Thursday, April 23, 2015

Working My Ass Off



Feb '14, weighing 5kg LESS than Jan '15
It’s January 5, 2015 and I’m at the gym looking down in disbelief. How did this happen? How is it I gained so much when I had a whole thought-out and documented plan to get fit in 2014?

Bigger hips, a rounder ass, and fuller breasts would not have bothered me. Voluptuousness is stunning. There are so many women who naturally have the shape that made Marilyn Monroe so alluring. However, when I gain weight, I look pregnant. The pounds don’t go anywhere else. I can’t tell you how many well-meaning students in Asia asked me if I was going to have a baby and who just looked confused (rather than embarrassed) when I said I wasn’t. When I get fatter, my core feels heavy. It’s a constant state of bloat that doesn’t go away.

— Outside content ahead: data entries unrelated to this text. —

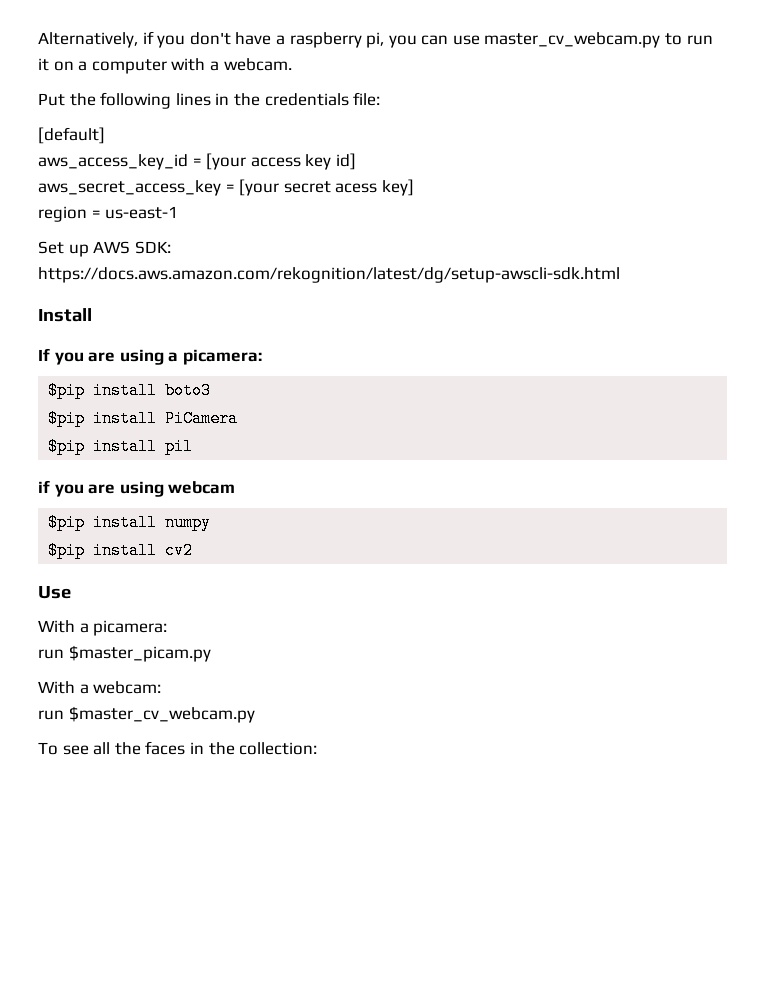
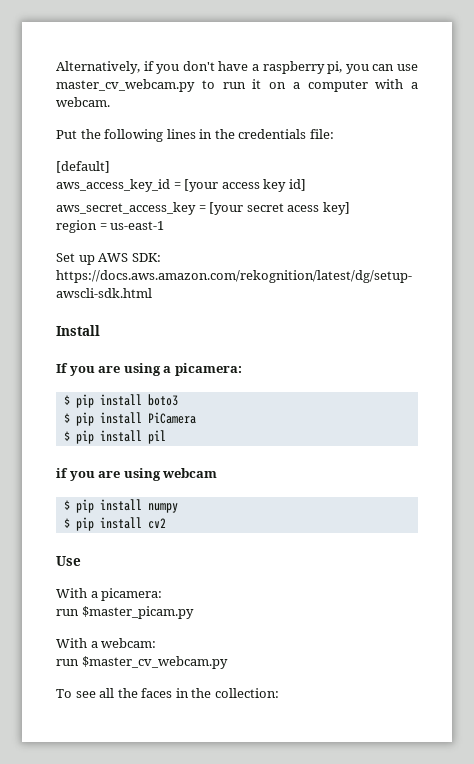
- $pip install boto3
+ $ pip install boto3
- $pip install PiCamera
+ $ pip install PiCamera
- $pip install pil
+ $ pip install pil
- $pip install numpy
+ $ pip install numpy
- $pip install cv2
+ $ pip install cv2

I began 2015 weighing more than I ever had in my life. 80.6kg. 177lbs. More than when I tried to lose weight before I turned 40 last year. The internet agreed that it was too much. It may not be enough to get on Biggest Loser, but if I continued the trend of gaining 10kg every two years, I could easily be contestant material in 10 years. Not to mention that my metabolism came to a screeching halt in the last couple of years and I don't imagine it will experience any resurgence.
How did it happen? That’s easy. After not meeting my goals by the time I turned 40 last July, I just gave up. After I finished the half-marathon in September and ticked that box, I secretly and consciously gave myself a pass to forget about it. I ran 13.1 miles without stopping!! Of course I deserved fish & chips and six different pints of craft beer. Weekly. Then there was the long weekend in Lyon in October where I ate nothing but butter laden dishes morning, noon, and night. Then winter came and with it fat-hiding jumpers and pyjamas put on when the sun sets at 4:00 pm.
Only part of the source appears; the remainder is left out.